Through April 24. Luhring Augustine, 531 West 24th Street, Manhattan

Art centered on the land or environment and working in collectives are two practices that emerged from the tumult of the 1960s. The group known as Boyle Family embraced both of these, as you can see in their hulking “earthprobes” mounted on the walls in “Nothing is more radical than the facts” at Luhring Augustine. The 11 works here were made from 1969 to 1990 by the British artists Mark Boyle and his wife, Joan Hills, and their two children, Sebastian and Georgia Boyle.

Rather that creating colossal works in a far-flung locale, like Robert Smithson’s “Spiral Jetty” (1970) or Nancy Holt’s “Sun Tunnels” (1973-76) — both in remote areas of Utah — Boyle Family made objects to be shown in galleries.

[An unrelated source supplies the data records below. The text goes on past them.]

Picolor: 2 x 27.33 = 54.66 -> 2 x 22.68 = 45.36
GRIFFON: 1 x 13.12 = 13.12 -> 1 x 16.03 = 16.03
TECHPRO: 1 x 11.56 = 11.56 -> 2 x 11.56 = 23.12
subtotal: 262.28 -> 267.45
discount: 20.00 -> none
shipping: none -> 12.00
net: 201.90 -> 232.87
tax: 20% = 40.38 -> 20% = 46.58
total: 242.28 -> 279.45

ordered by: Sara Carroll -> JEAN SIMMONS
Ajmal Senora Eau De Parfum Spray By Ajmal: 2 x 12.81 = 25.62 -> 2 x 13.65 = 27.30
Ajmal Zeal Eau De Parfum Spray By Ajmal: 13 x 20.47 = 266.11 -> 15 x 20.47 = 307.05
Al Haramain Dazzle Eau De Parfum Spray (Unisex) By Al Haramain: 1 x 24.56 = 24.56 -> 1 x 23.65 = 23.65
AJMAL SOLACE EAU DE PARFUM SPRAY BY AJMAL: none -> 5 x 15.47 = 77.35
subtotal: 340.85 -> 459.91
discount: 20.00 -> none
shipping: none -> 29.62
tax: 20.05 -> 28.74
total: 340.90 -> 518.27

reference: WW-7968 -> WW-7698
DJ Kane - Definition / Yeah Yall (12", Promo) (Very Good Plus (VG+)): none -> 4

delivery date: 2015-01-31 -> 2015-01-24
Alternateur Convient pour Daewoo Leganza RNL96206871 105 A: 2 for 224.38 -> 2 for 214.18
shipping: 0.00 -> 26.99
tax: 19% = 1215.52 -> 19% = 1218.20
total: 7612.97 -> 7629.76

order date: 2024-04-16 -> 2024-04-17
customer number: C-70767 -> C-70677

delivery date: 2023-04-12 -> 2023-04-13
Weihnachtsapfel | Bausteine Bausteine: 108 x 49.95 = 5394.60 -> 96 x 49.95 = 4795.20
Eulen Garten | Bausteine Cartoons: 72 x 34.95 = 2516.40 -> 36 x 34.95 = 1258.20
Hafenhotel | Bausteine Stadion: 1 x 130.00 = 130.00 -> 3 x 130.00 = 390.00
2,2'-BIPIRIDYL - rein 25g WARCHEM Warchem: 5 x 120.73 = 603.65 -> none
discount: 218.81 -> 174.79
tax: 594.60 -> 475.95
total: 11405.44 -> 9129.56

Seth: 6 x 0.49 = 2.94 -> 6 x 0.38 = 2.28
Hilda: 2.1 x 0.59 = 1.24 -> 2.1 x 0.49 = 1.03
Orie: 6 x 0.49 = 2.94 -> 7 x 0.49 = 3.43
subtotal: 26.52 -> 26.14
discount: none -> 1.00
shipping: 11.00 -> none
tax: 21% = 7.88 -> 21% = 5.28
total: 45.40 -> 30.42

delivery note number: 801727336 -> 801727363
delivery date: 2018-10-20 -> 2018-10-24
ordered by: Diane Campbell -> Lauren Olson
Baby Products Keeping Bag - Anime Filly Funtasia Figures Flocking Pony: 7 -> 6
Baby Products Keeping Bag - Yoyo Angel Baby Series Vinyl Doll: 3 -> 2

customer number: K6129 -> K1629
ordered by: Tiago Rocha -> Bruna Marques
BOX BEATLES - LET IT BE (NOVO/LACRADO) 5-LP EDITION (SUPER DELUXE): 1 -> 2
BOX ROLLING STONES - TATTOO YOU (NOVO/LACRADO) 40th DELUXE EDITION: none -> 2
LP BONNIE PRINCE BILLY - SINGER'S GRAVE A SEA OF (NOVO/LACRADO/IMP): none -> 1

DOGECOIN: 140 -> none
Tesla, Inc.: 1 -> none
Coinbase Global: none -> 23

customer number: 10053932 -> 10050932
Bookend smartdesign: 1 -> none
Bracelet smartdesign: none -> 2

The square and rectangular works represent parcels of land from various parts of the world, often chosen through random methods, like throwing darts onto a map. Here you can see recreations of a “Tidal Sand Study, Camber” (2003-05), a striated “Study of a Potato Field” (1987) or the urban gutter in “Study From the Westminster Series With Glass Pavement Light” (1987) made primarily with resin and fiberglass and a few samples of the site, like a pebble or an aluminum beverage container.